ところで「風邪」と「インフルエンザ」の違いは何でしょう? 「どちらもウィルスが原因」・・・正しい! 「インフルエンザは風邪のひどいものである」・・・まあ正しいが少し違います。この(少し違う)点が重要ですので、今日はその点についてお話ししましょう。

(原因ウィルス)風邪はライノウィルス、パラインフルエンザウィルス、アデノウィルスなどが原因なのに対して、インフルエンザはインフルエンザウィルスA、 B、およびCが原因です。

(症状・経過)風邪は、発熱(38℃)あるいは無熱、倦怠感などあるものの通常軽く、2−3日で回復し、大事に至ることはまずありません。しかし弱いウィルスですから免疫力の獲得も弱く再罹患することがあります。インフルエンザは、症状は「風邪」とは比較にならぬ程重く、発熱は39−40℃、強い全身倦怠感、頭痛、関節・筋肉痛などが1週間近く続きます。抵抗力の弱いお年寄りでは肺炎を起こし更には細菌の合併感染で死に至る場合も珍しくありません。特にインフルエンザA型は悪者で人と動物の間で感染が行き来しているうちに、ほぼ10年の周期で姿・形に突然変異を生じ「新しいA型」として大流行・・・スペイン風邪・香港風邪など・・・を引き起こします。一度かかれば免疫は強く残るのですが、上に述べた如く新しい形に生まれ変われば役に立ちません。B型はA型に比べればやや軽く、C型は更に軽く済むのが通常ですが風邪よりはやはり症状は重いのです。

(治 療)風邪には対症的に対処し、安静・休養をとるほかありません。またそれで充分でしょう。一方、インフルエンザは幸いなことにワクチンと薬があります。ワクチンはかなり有効なことが証明されていますので受けておいた方がよく、万一発症しても軽く済むのです。更にワクチンを受けず発症しても1―2日以内なら「くすり」があります。このくすりはインフルエンザA型・B型のウィルスが細胞内で増えるのを抑える作用があるのですから、感染された細胞が破けて全身にウィルスがひろがってからでは効きません。更に更に唾液や鼻汁を用いて患者さんが現在本当にインフルエンザAまたはB型に罹患しているか10分程で調べることが可能ですから不必要な投薬も防げるようになりました。C型は軽症でほとんど風邪と同じような対応でよいでしょう。

(追記)風邪でもインフルエンザでも相手はウィルスですから抗生物質は基本的には無効です。しかし弱った体につけ込んで合併症(肺炎、中耳炎、副鼻腔炎など)を起こす細菌と戦うには抗生物質は欠かせません。症状を良く見極めてタイミングよく使用することが必要です。
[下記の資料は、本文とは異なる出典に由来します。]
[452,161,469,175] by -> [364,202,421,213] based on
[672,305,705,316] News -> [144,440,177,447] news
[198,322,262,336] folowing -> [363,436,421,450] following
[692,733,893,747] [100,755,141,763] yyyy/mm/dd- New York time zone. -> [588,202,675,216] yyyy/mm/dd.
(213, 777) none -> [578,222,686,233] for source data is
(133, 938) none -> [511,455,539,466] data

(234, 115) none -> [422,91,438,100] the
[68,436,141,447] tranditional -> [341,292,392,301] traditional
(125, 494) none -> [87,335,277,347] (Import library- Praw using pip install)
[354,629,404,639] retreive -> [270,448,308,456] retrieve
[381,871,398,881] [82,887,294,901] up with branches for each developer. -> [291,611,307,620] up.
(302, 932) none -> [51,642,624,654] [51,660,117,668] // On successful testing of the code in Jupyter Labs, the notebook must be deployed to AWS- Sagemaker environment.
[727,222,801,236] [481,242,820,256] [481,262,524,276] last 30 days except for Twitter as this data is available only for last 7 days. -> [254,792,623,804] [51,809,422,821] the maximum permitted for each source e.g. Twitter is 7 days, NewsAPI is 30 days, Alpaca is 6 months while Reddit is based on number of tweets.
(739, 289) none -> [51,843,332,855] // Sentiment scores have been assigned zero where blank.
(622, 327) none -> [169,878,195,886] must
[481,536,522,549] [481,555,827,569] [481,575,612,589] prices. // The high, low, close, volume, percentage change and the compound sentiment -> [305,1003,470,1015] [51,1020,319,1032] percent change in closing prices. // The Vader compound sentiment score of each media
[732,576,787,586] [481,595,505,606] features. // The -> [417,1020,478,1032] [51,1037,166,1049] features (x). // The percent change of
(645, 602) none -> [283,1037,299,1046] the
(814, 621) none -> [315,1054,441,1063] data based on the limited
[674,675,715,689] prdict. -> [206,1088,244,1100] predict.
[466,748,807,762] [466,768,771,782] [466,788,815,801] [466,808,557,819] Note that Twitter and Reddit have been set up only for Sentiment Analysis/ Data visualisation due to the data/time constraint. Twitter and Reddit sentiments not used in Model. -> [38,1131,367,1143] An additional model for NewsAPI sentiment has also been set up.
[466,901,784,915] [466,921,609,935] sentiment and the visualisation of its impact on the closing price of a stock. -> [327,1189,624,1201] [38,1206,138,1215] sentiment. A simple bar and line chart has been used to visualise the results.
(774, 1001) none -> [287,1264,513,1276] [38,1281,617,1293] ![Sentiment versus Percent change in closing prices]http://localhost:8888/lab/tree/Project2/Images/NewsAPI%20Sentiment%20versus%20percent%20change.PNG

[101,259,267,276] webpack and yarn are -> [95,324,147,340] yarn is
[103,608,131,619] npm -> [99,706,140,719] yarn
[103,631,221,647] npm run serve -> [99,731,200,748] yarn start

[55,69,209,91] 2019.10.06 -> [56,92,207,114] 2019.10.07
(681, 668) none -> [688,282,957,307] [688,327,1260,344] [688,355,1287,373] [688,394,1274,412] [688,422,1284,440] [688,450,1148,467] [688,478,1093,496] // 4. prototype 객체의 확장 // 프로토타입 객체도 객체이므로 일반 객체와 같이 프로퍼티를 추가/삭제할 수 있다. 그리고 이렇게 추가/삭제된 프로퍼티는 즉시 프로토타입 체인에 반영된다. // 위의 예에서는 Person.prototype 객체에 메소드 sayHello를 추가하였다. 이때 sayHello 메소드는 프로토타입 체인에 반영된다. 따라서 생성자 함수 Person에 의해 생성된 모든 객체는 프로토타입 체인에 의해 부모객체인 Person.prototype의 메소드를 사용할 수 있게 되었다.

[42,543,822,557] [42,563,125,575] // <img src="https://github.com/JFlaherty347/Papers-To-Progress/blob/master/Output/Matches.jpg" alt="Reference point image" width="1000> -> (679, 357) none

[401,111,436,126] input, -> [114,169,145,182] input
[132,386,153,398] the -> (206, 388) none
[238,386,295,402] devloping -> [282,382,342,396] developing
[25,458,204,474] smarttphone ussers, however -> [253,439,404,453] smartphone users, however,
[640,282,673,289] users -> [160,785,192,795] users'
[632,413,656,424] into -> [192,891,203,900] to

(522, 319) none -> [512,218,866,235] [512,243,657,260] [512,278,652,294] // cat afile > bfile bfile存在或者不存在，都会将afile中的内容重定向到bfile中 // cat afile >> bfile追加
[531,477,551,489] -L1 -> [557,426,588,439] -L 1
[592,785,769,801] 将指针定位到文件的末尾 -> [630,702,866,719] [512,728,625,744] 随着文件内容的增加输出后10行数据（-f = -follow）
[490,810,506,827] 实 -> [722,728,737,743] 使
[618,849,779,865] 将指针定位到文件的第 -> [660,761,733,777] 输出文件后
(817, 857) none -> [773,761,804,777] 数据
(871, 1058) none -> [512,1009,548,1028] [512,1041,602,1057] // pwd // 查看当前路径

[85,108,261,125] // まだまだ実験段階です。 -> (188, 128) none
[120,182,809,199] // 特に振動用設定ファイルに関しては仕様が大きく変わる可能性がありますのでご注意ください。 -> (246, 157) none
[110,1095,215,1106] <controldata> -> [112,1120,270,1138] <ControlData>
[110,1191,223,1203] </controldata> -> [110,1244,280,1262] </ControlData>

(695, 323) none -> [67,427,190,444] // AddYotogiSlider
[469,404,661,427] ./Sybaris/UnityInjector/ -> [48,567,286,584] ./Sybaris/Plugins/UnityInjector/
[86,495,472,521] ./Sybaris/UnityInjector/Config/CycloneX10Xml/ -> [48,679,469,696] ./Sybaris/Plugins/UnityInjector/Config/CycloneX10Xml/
(サーズ(SARS・重症急性呼吸症候群)について)長い間人類を悩ませてきた難病・・・例えば天然痘、小児麻痺など近年克服されつつある一方で、エイズを筆頭にB.S.Eだのイヤラシイ病気が次々に出現してくるのには驚いてしまいます。サーズもその一つでしょう。このウィルスはインフルエンザウィルスが「10年毎に姿を変える」のを「日々刻々変える」と思って下さい。するとワクチンは効きませんね。くすりを開発するにしても多くの難問があります。全体の死亡率は15-20%と言われていますが、65才以上に限ればほぼ100%に近いのです。現在では有効な治療法は無いのです。ここは皆様と共に・・・私は69才・・・神様仏様の御加護をお祈りしましょう。